### Data items
-- Opening Marker --

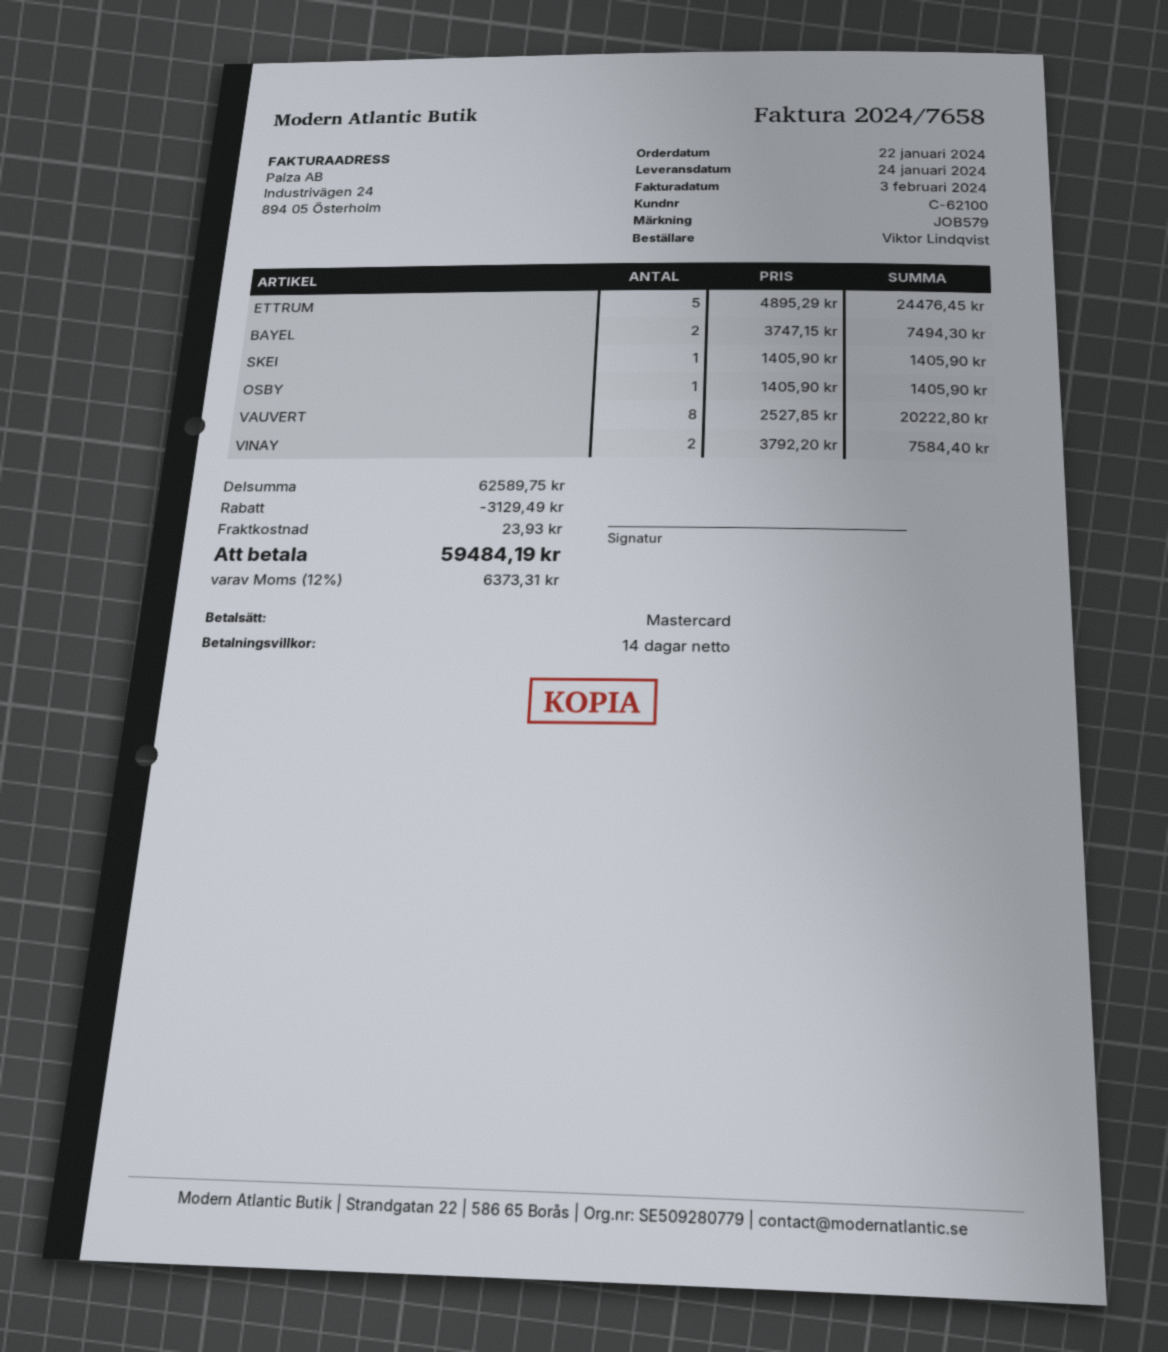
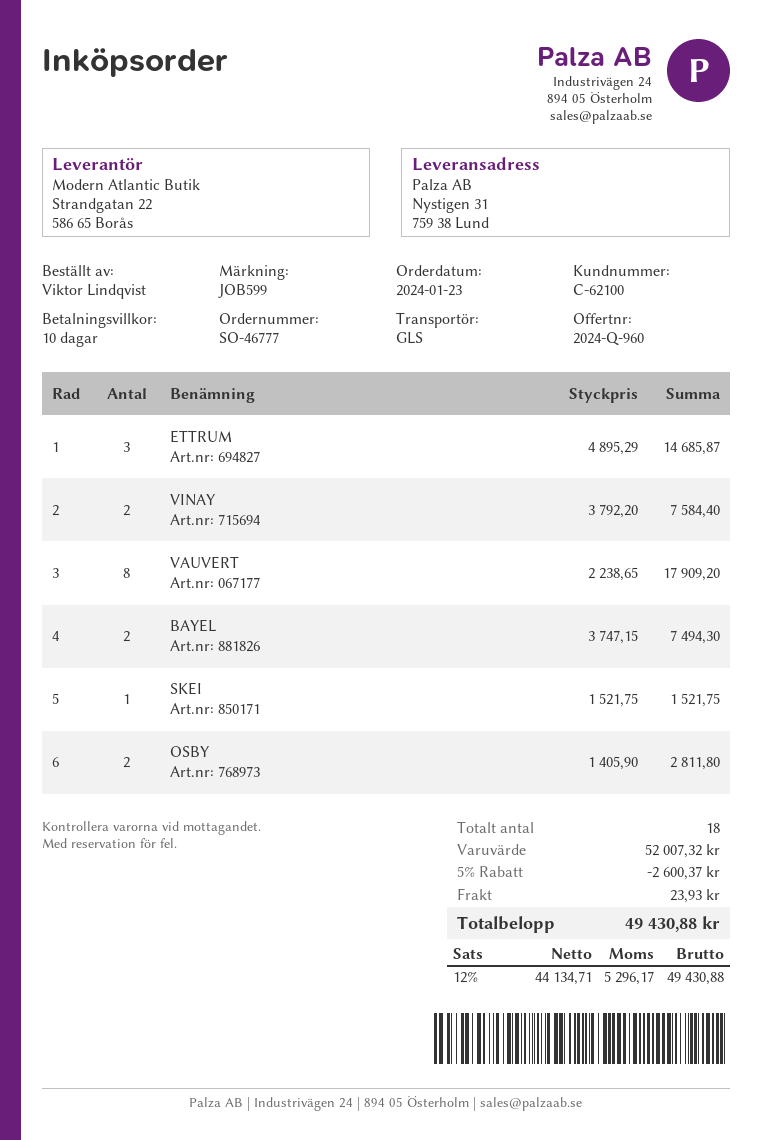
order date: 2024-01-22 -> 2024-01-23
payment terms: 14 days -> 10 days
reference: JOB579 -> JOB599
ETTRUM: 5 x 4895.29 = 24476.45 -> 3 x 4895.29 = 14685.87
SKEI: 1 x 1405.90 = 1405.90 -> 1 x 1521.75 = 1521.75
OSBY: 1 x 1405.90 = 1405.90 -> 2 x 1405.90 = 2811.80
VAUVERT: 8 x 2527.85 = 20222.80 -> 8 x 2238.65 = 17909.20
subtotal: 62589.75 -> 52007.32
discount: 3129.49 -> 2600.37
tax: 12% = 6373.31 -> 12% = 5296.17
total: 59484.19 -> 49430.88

-- Closing Marker --
-- Opening Marker --

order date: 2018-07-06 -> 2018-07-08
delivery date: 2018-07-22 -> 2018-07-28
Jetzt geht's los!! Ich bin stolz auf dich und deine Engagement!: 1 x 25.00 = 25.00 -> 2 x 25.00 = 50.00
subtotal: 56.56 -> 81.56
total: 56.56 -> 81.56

-- Closing Marker --
-- Opening Marker --

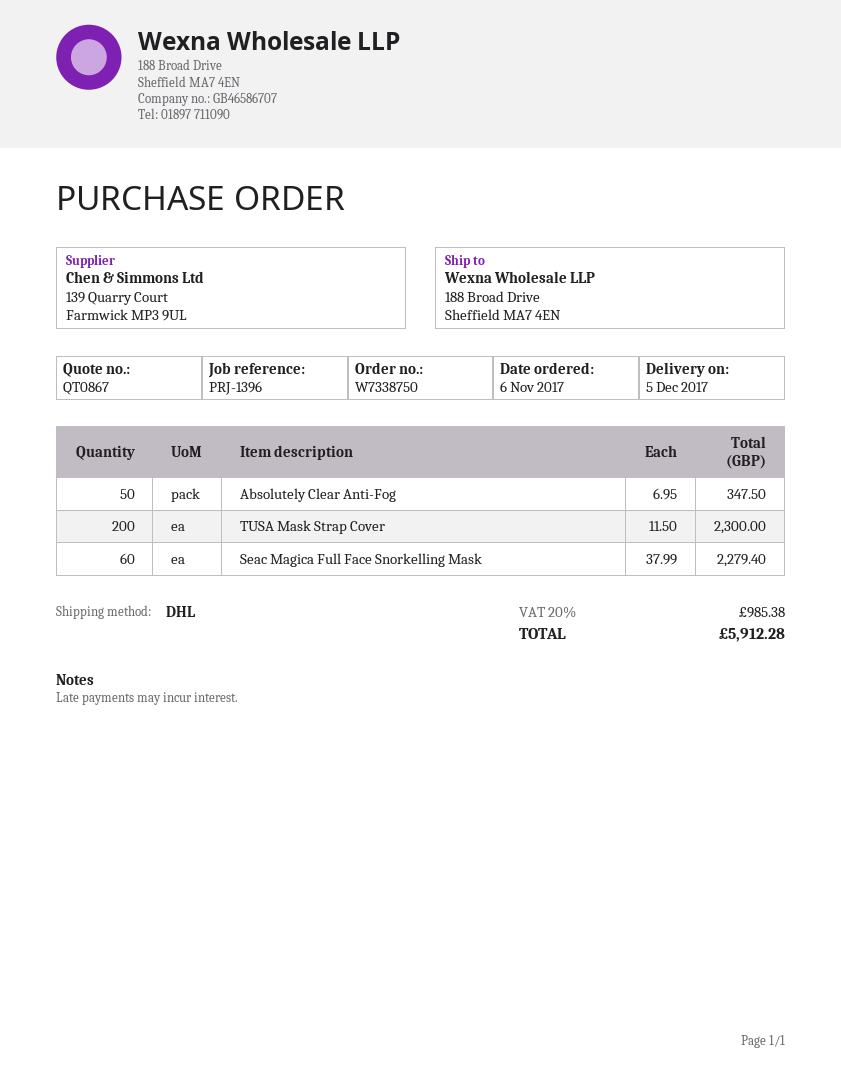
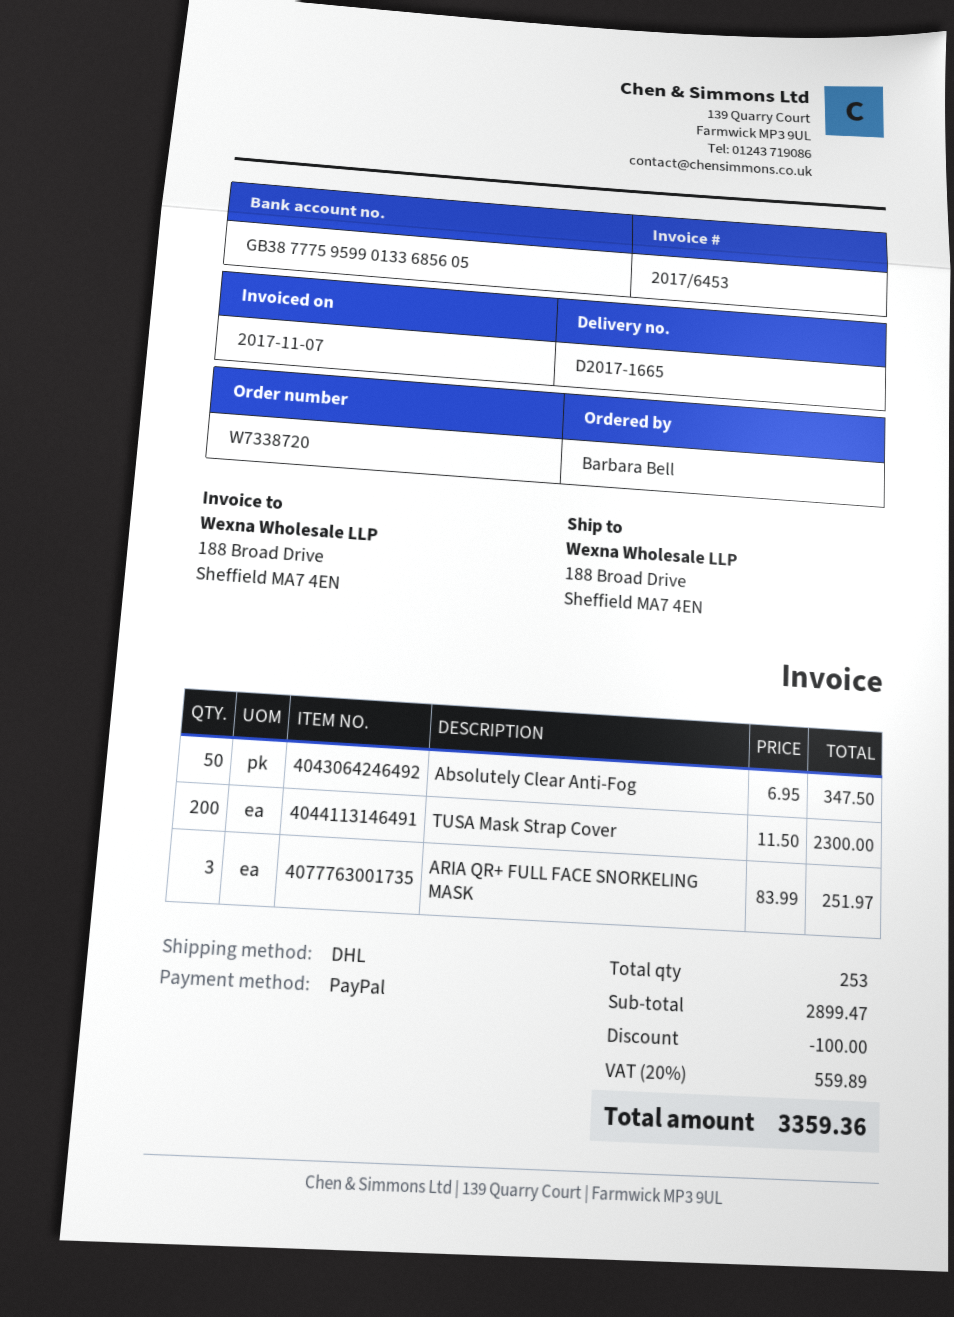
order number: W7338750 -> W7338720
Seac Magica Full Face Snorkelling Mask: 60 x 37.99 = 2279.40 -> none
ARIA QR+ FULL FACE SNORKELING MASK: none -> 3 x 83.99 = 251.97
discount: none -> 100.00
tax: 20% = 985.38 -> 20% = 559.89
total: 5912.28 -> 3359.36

-- Closing Marker --

### TASK OBJECTIVE
The lines to extract from the data above begin with the line containing "VAUVERT: 8 x" and end with the line containing "total: 59484.19 -> 49430.88". Extract them exactly, including both.

### WORKED SOLUTION
VAUVERT: 8 x 2527.85 = 20222.80 -> 8 x 2238.65 = 17909.20
subtotal: 62589.75 -> 52007.32
discount: 3129.49 -> 2600.37
tax: 12% = 6373.31 -> 12% = 5296.17
total: 59484.19 -> 49430.88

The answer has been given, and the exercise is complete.